The funded projects allow for foundation-building activities that stimulate the creation of inter-disciplinary research communities, scope resilience challenges where an interdisciplinary approach is required, define research and innovation gaps, and enable broader, deeper and more effective collaborations with beneficiaries and users (e.g. policy-makers, practitioners from humanitarian and development organisations, local communities) at the forefront of building resilience.

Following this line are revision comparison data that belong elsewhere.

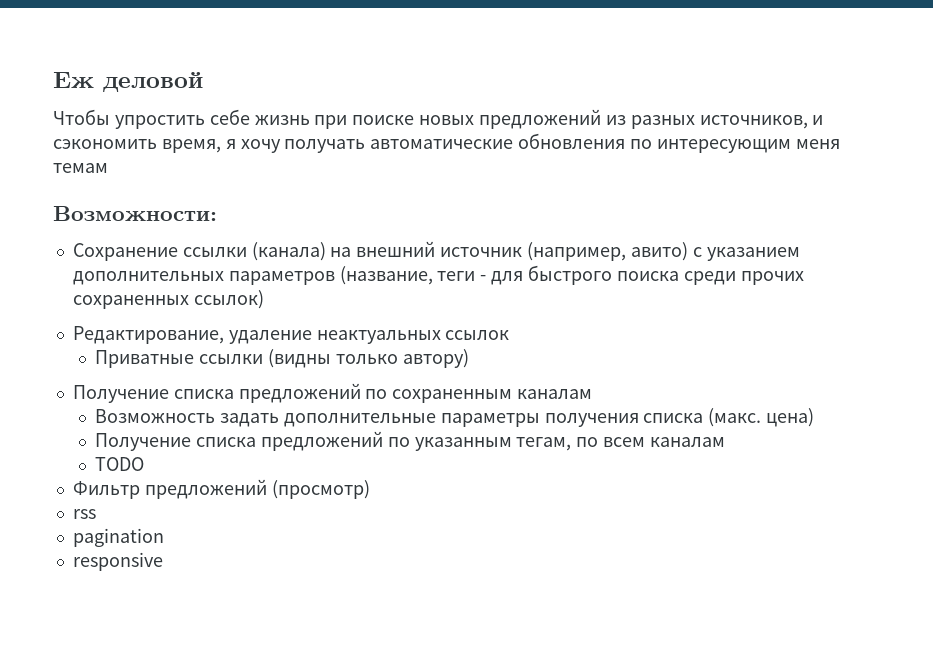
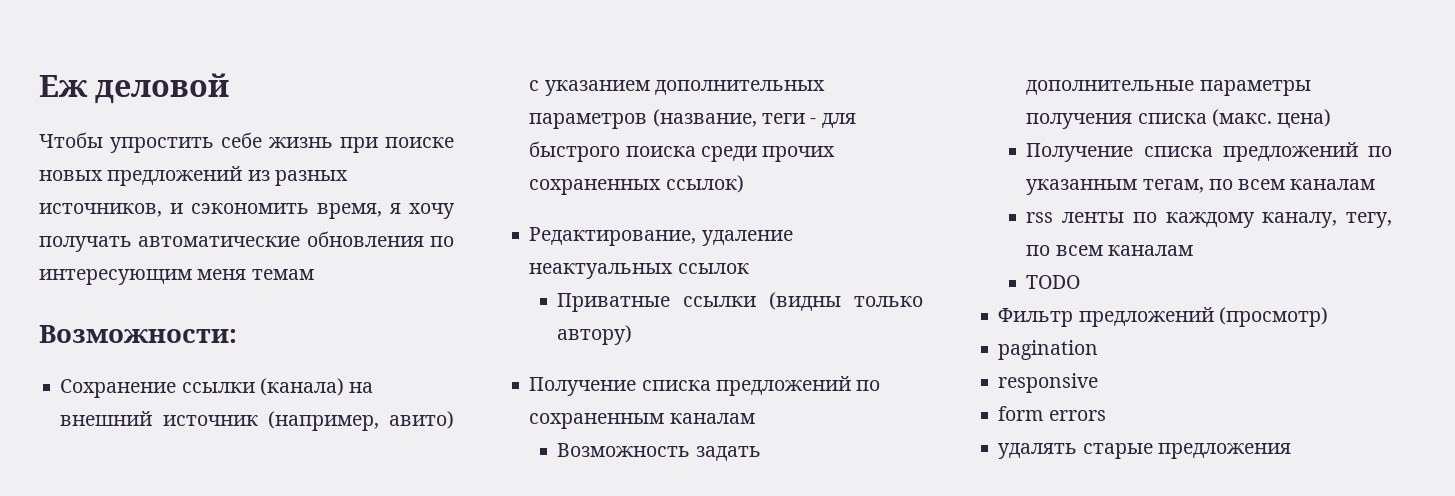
+ rss ленты по каждому каналу, тегу, по всем каналам
- rss
+ form errors
+ удалять старые предложения

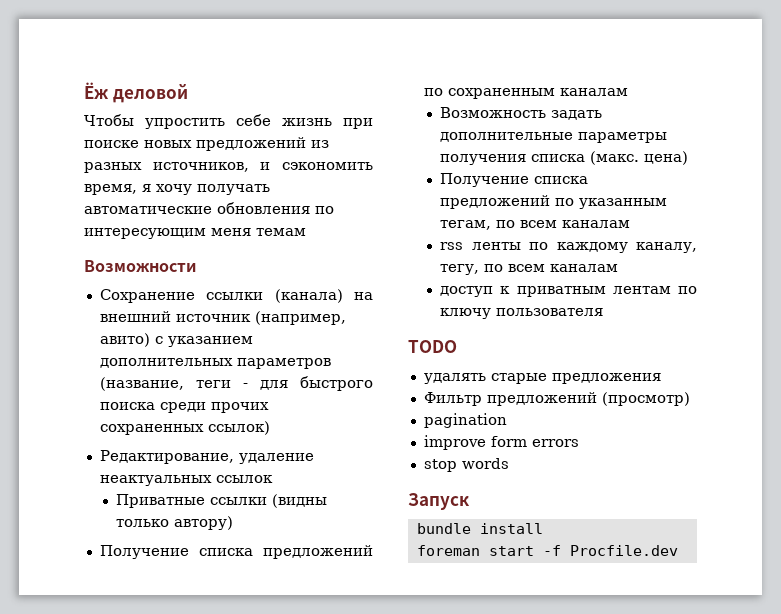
- Еж деловой
+ Ёж деловой
- Возможности:
+ Возможности
+ доступ к приватным лентам по ключу пользователя
  TODO
+ удалять старые предложения
- responsive
- form errors
+ improve form errors
- удалять старые предложения
+ stop words
+ Запуск
+ bundle install
+ foreman start -f Procfile.dev

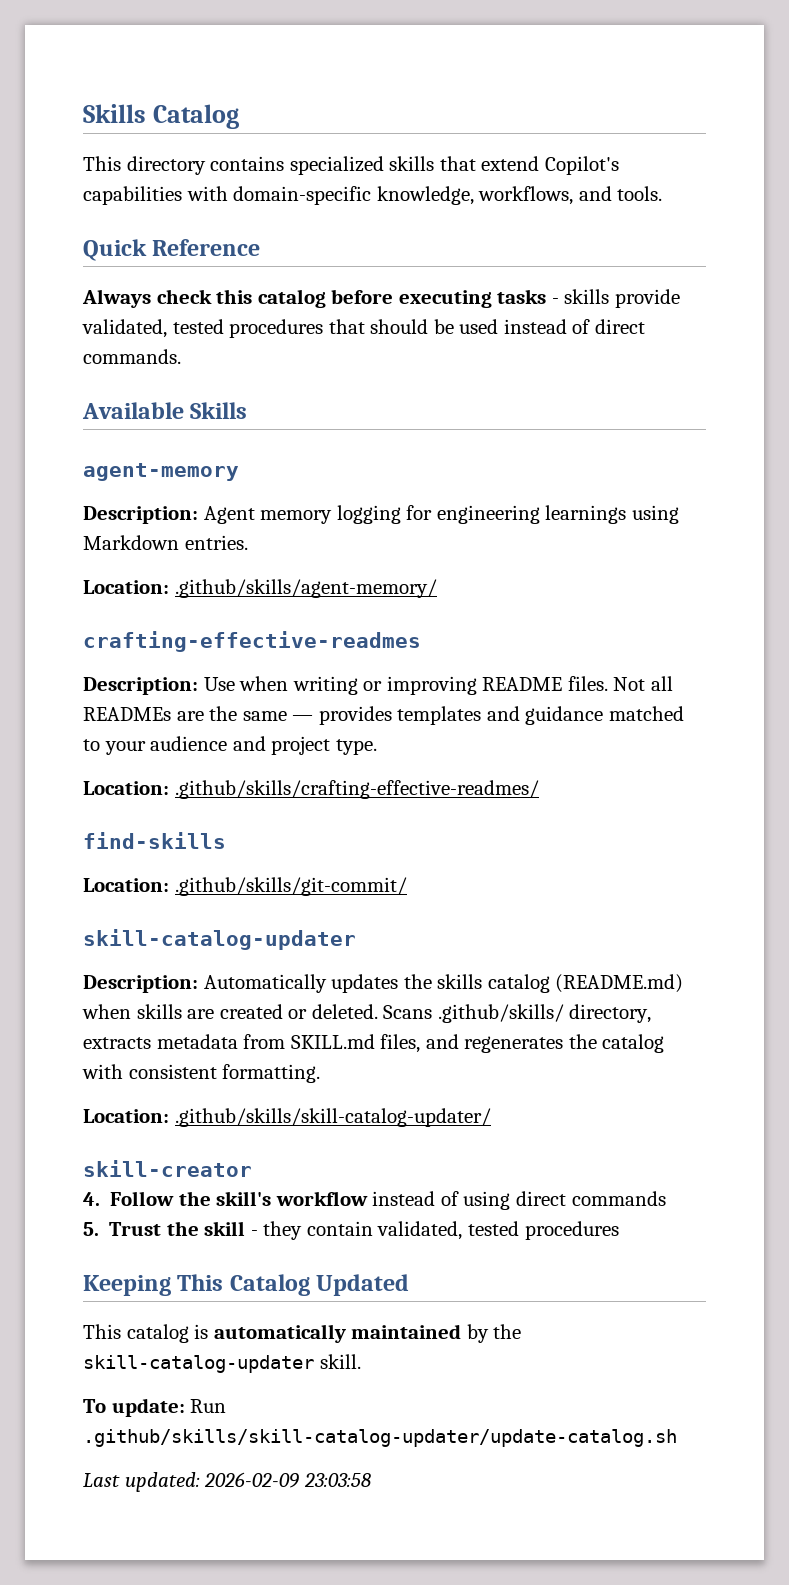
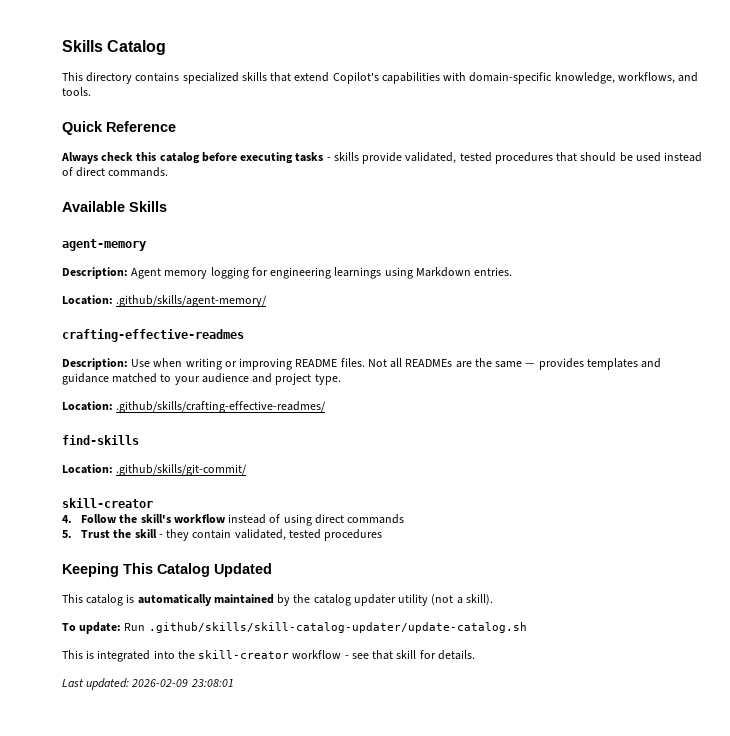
  Location: .github/skills/git-commit/
- skill-catalog-updater
- Description: Automatically updates the skills catalog (README.md) when skills are created or deleted. Scans .github/skills/ directory, extracts metadata from SKILL.md files, and regenerates the catalog with consistent formatting.
- Location: .github/skills/skill-catalog-updater/
- This catalog is automatically maintained by the skill-catalog-updater skill.
+ This catalog is automatically maintained by the catalog updater utility (not a skill).
  To update: Run .github/skills/skill-catalog-updater/update-catalog.sh
+ This is integrated into the skill-creator workflow - see that skill for details.
- Last updated: 2026-02-09 23:03:58
+ Last updated: 2026-02-09 23:08:01

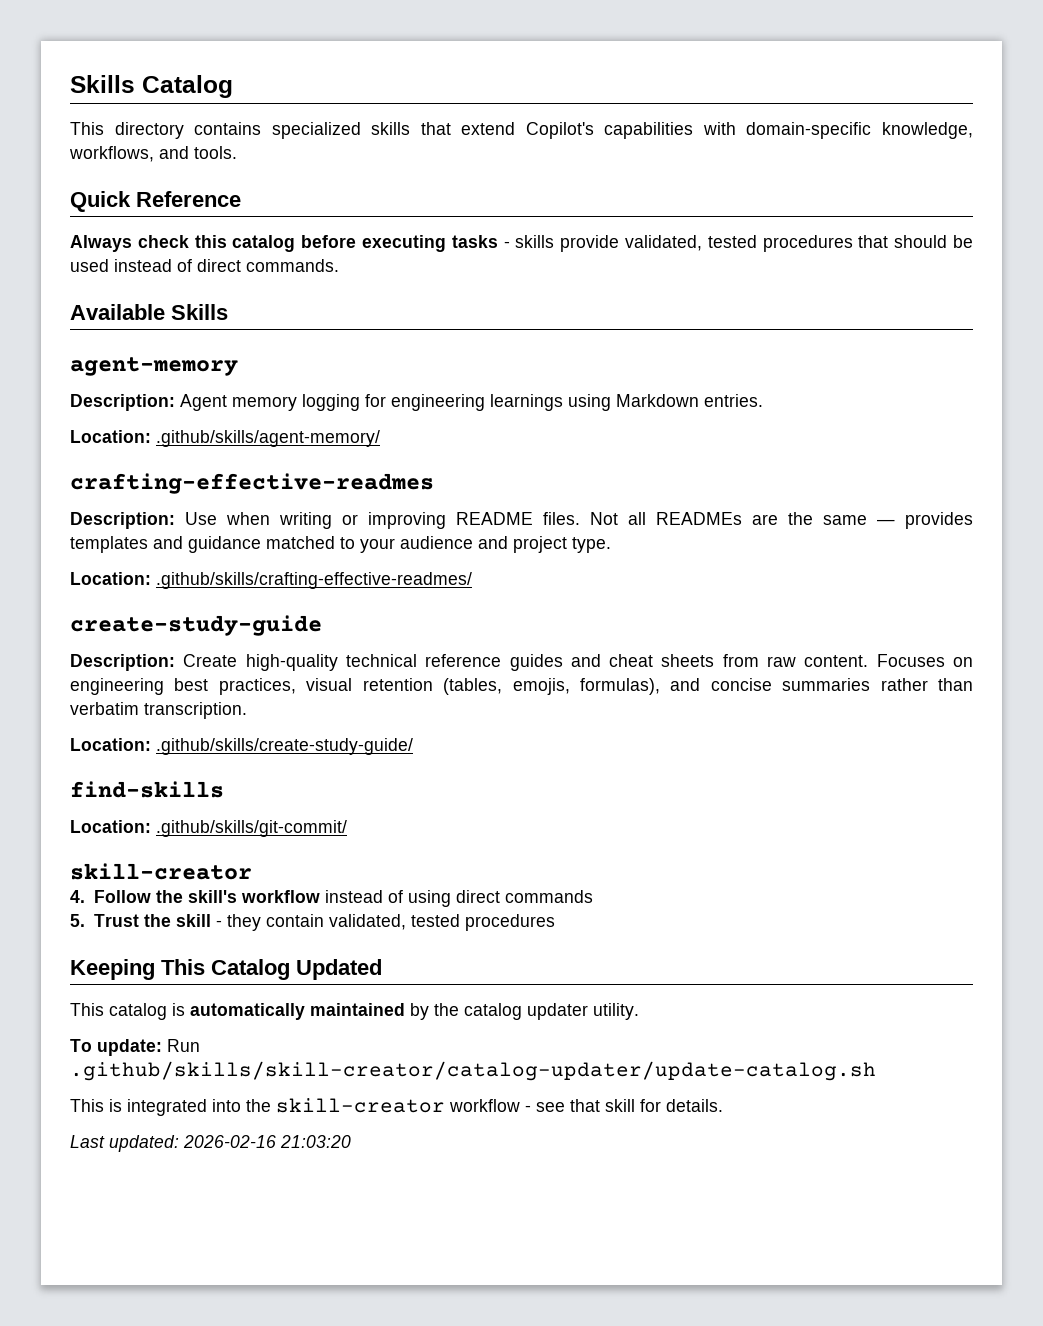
+ create-study-guide
+ Description: Create high-quality technical reference guides and cheat sheets from raw content. Focuses on engineering best practices, visual retention (tables, emojis, formulas), and concise summaries rather than verbatim transcription.
+ Location: .github/skills/create-study-guide/
- This catalog is automatically maintained by the catalog updater utility (not a skill).
+ This catalog is automatically maintained by the catalog updater utility.
- To update: Run .github/skills/skill-catalog-updater/update-catalog.sh
+ To update: Run .github/skills/skill-creator/catalog-updater/update-catalog.sh
- Last updated: 2026-02-09 23:08:01
+ Last updated: 2026-02-16 21:03:20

The projects, listed below, started this month.

ENDS

Further information

Tamera Jones
NERC media office
Tel: 01793 411561
Mobile: 07917 557215
tane@nerc.ac.uk

Notes

  1. The 21 projects include:
    • An interdisciplinary study to explore the resilience of young people living in a drought-challenged area of South Africa to understand the complex relationships between drought, social-ecological systems – family, school, government, the physical environment – and resilience. Led by Professor Angie Hart of the University of Brighton.
    • A project that aims to improve the self-recovery process after sudden and slow-onset natural disasters. Bringing together scientists, engineers and humanitarian practitioners, communities will be more resilient and family homes will be safer and better able to resist hazards, avoiding injury, death and economic loss. Led by Dr John Twigg of the Overseas Development Institute.
    • Another project will bring together social, political, cultural and environmental histories to track resilience in vulnerable tropical coastal communities along Colombia's Caribbean Sea coast over a 200-year period. The area is affected by a range of environmental pressures including sea level rise, warming climate and reduced precipitation, as well as more frequent and severe floods and droughts. Led by Professor Piran White of the University of York.
    • The full list is available on NERCs Grants on the Web website
  2. The Arts and Humanities Research Council funs world-class, independent researchers in a wide range of subjects: history, archaeology, digit content, philosophy, languages, design, heritage, area studies, the creative and performing arts, and much more. This financial year the AHRC will spend approximately £98 million to fund research and postgraduate training in collaboration with a number of partners. The quality and range of research supported by this investment of public funds not only provides social and cultural benefits and contributes to the economic success of the UK but also to the culture and welfare of societies around the globe.
  3. Natural Environment Research Council (NERC) is the UK's main agency for funding and managing research, training and knowledge exchange in the environmental sciences. Our work covers the full range of atmospheric, Earth, biological, terrestrial and aquatic science, from the deep oceans to the upper atmosphere and from the poles to the equator. We co-ordinate some of the world's most exciting research projects, tackling major issues such as climate change, environmental influences on human health, the genetic make-up of life on Earth, and much more. NERC is a non-departmental public body. We receive around £330m of annual funding from the Department for Business, Energy & Industrial Strategy (BEIS).
  4. The Economic and Social Research Council (ESRC) is the UK’s largest funder of research on the social and economic questions facing us today. It supports the development and training of the UK’s future social scientists and also funds major studies that provide the infrastructure for research. ESRC-funded research informs policymakers and practitioners and helps make businesses, voluntary bodies and other organisations more effective. The ESRC also works collaboratively with six other UK research councils and Innovate UK to fund cross-disciplinary research and innovation addressing major societal challenges. The ESRC is an independent organisation, established by Royal Charter in 1965, and funded mainly by the Government.